More Efficient Hiring:
In the age of technology, hospitals should utilize more technology in order to streamline the hiring process. One suggestion by Dr. Kenneth Campbell of the Tulane University Online Master of Health Administration Program, is making the process remote. This could include submitting resumes digitally, conducting interviews remotely using programs such as Zoom, and hiring qualified candidates on the spot. For example, if returning or retired workers are willing, why not allow these individuals with expertise to come back. Any alteration to the hiring process in order to quicken its pace would significantly impact the growing deficiency of medical employees.

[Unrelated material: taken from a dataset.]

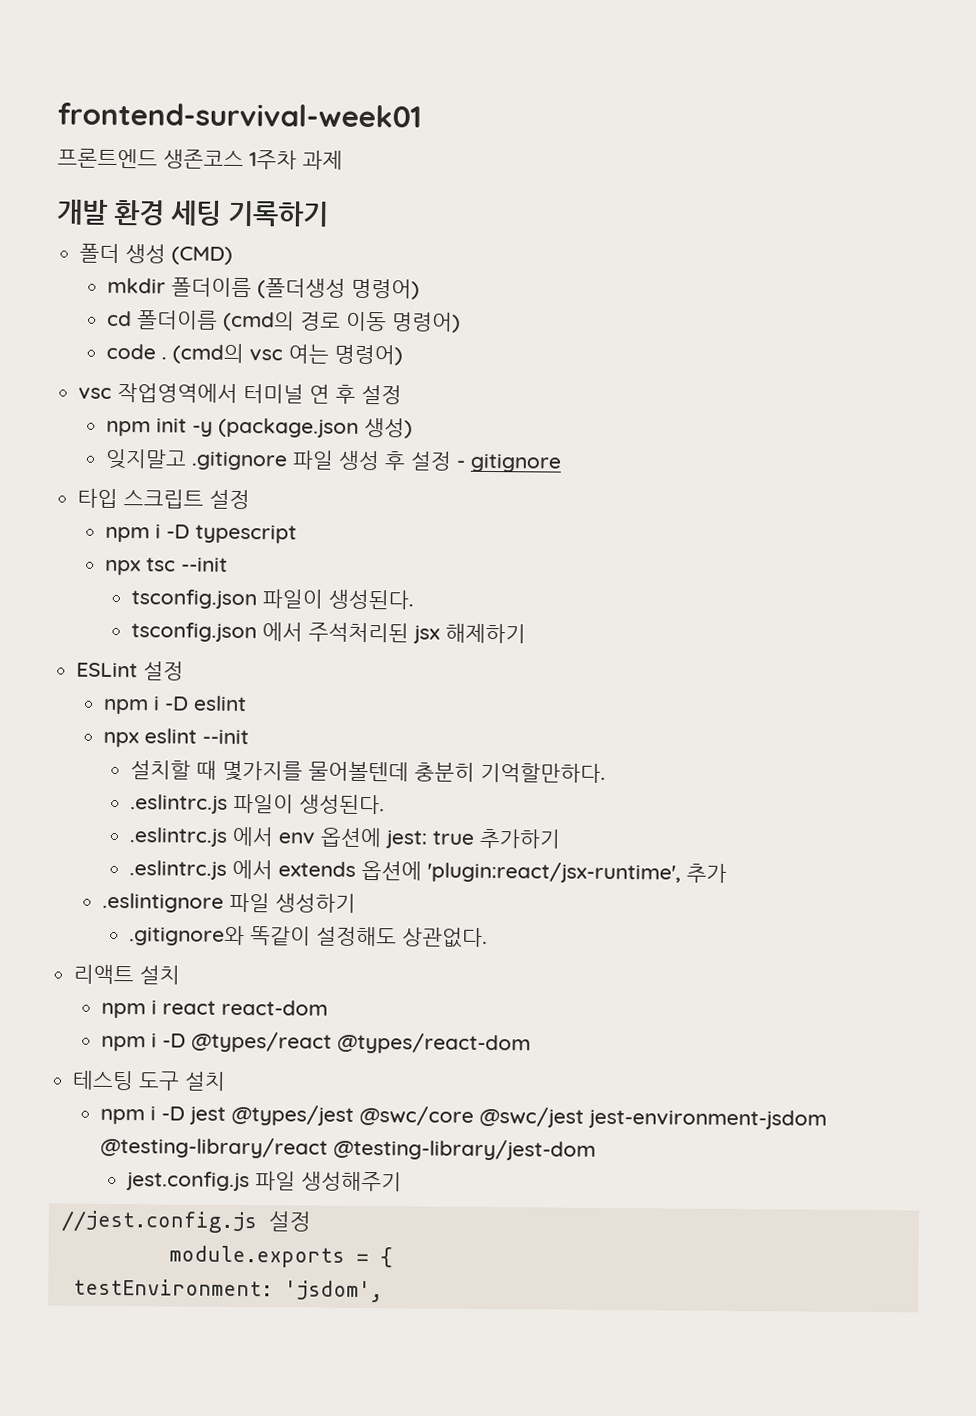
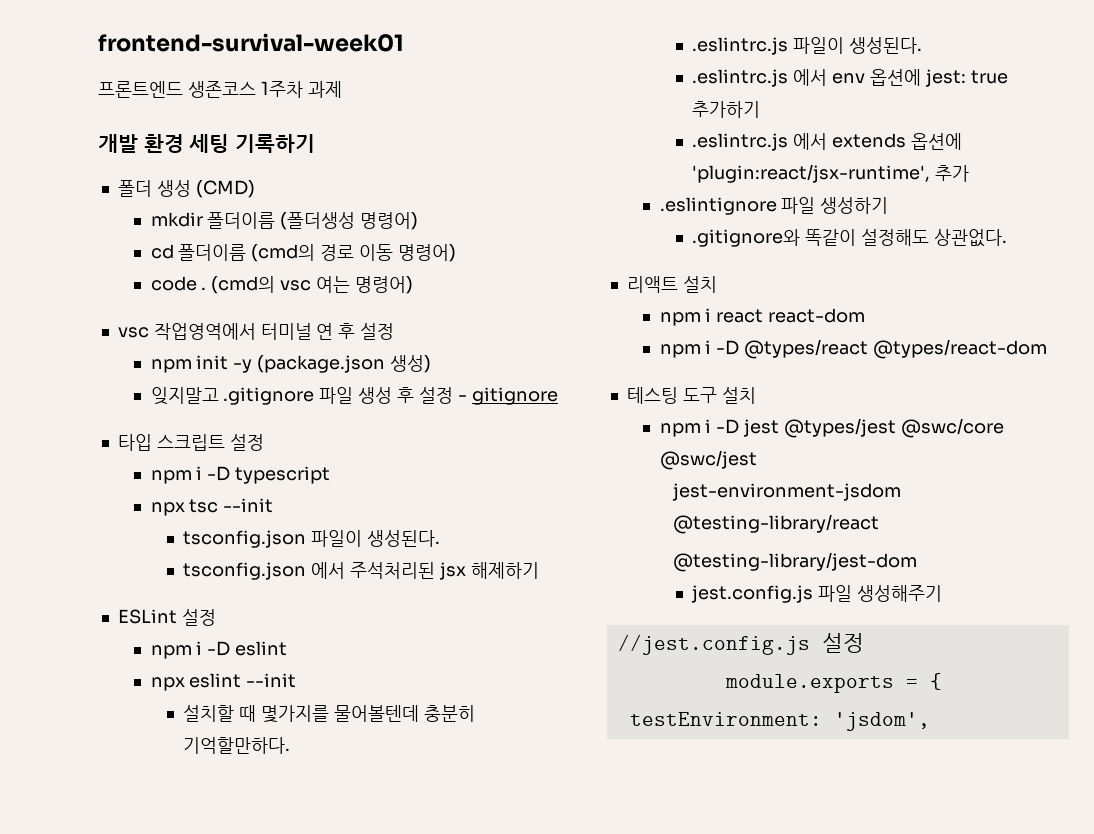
- npm i -D jest @types/jest @swc/core @swc/jest jest-environment-jsdom @testing-library/react @testing-library/jest-dom
+ npm i -D jest @types/jest @swc/core @swc/jest
+ jest-environment-jsdom @testing-library/react
+ @testing-library/jest-dom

Listening and Inputting Worker’s Feedback:
Similar to surveying patient satisfaction, hospitals should also gather input from the staff members. Methods of gathering feedback could include a suggestion box or holding more staff meetings where suggestions are welcomed. In any case, hospital staff are the most familiar with the shortcomings of a hospital. Thus, workers are one of the best sources of feedback on how to improve systems within a hospital.
Increasing Diversity:
The 2019 American Hospital Association reveals, 89% of hospital CEOS are white and 60% of hospital management boards are white. Undoubtedly, there is a lack of racial and ethnic diversity within the medical field. The lack of diversity in decision-making within hospitals can result in reduced representation for minority healthcare workers and patients, hindering their needs from being adequately addressed.
By recruiting individuals of a plethora of backgrounds, hospitals may better treat their own varied patient populations.